Before-and-after change records:
- Opening Delimiter -

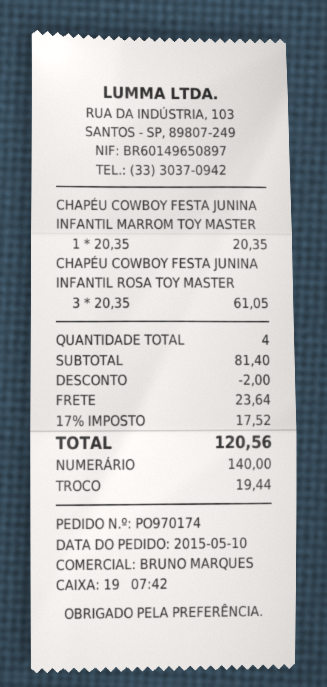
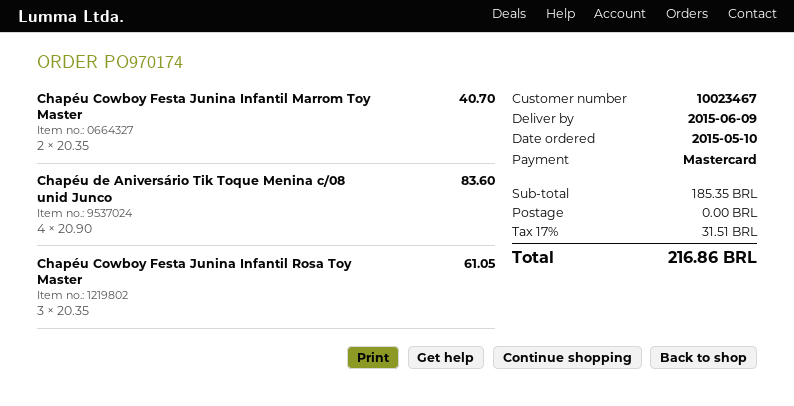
payment method: cash -> Mastercard
CHAPÉU COWBOY FESTA JUNINA INFANTIL MARROM TOY MASTER: 1 x 20.35 = 20.35 -> 2 x 20.35 = 40.70
Chapéu de Aniversário Tik Toque Menina c/08 unid Junco: none -> 4 x 20.90 = 83.60
subtotal: 81.40 -> 185.35
discount: 2.00 -> none
shipping: 23.64 -> 0.00
tax: 17% = 17.52 -> 17% = 31.51
total: 120.56 -> 216.86

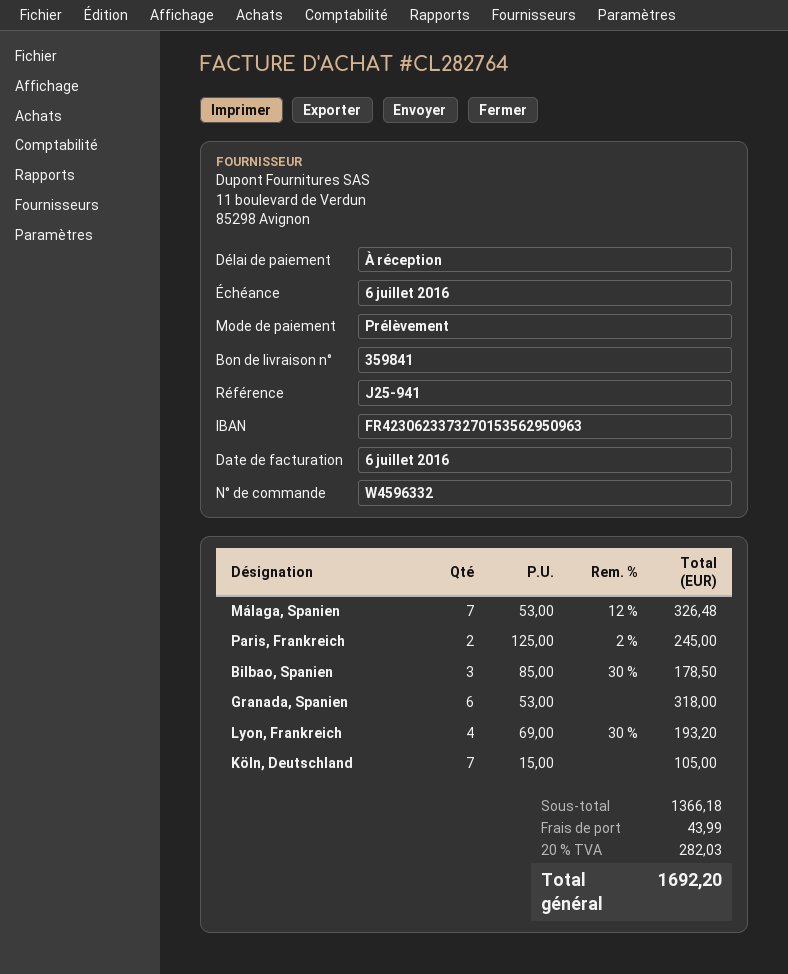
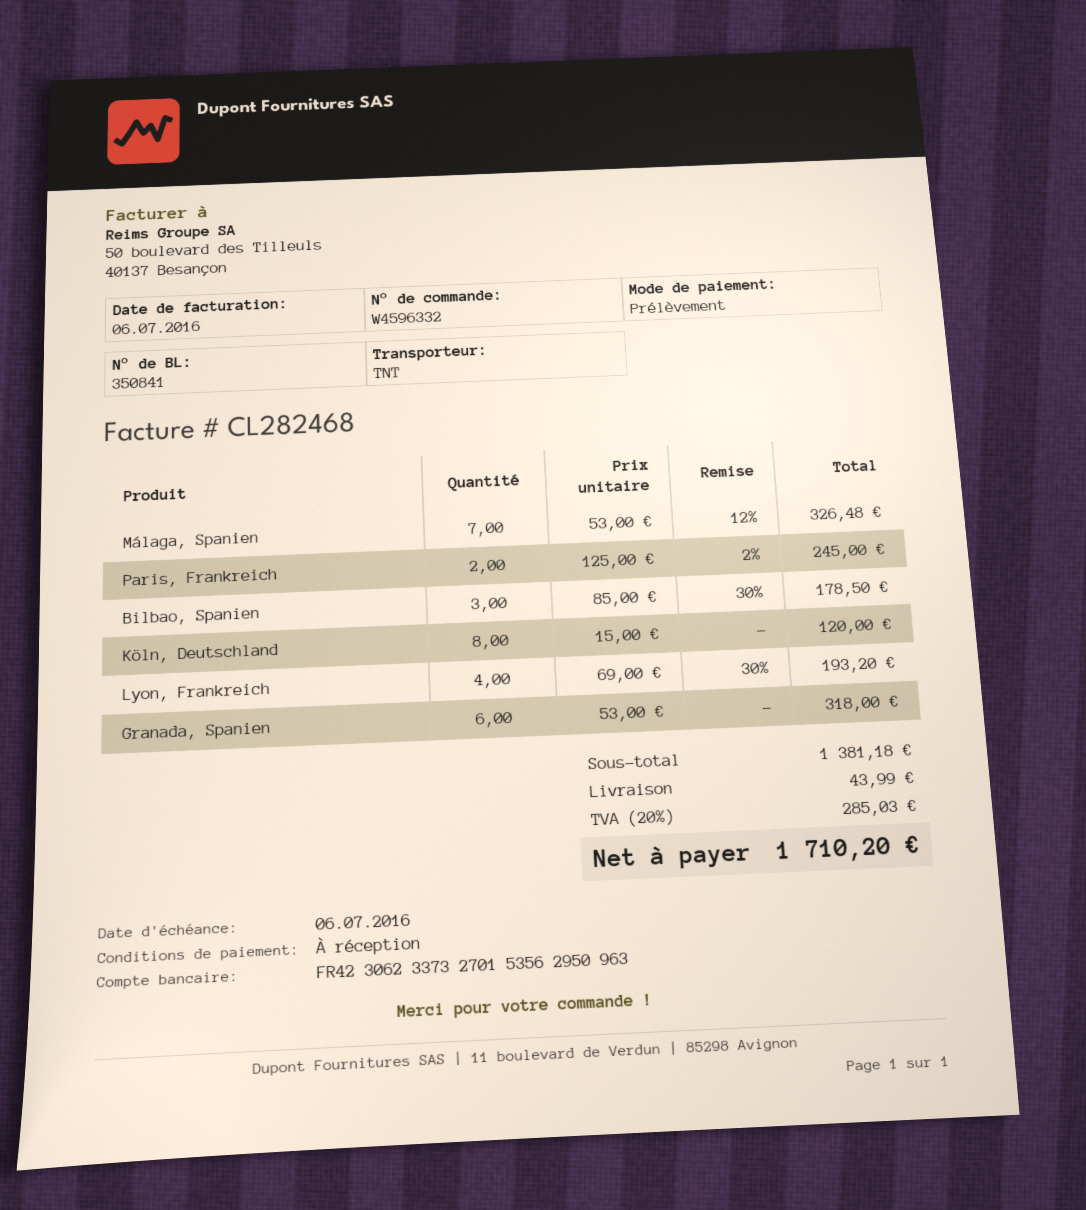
delivery note number: 359841 -> 350841
invoice number: CL282764 -> CL282468
Köln, Deutschland: 7 x 15.00 = 105.00 -> 8 x 15.00 = 120.00
subtotal: 1366.18 -> 1381.18
tax: 20% = 282.03 -> 20% = 285.03
total: 1692.20 -> 1710.20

- Closing Delimiter -

Transcribe all of the records above exactly; no image should appear in what you write.

Response for this exercise:
payment method: cash -> Mastercard
CHAPÉU COWBOY FESTA JUNINA INFANTIL MARROM TOY MASTER: 1 x 20.35 = 20.35 -> 2 x 20.35 = 40.70
Chapéu de Aniversário Tik Toque Menina c/08 unid Junco: none -> 4 x 20.90 = 83.60
subtotal: 81.40 -> 185.35
discount: 2.00 -> none
shipping: 23.64 -> 0.00
tax: 17% = 17.52 -> 17% = 31.51
total: 120.56 -> 216.86

delivery note number: 359841 -> 350841
invoice number: CL282764 -> CL282468
Köln, Deutschland: 7 x 15.00 = 105.00 -> 8 x 15.00 = 120.00
subtotal: 1366.18 -> 1381.18
tax: 20% = 282.03 -> 20% = 285.03
total: 1692.20 -> 1710.20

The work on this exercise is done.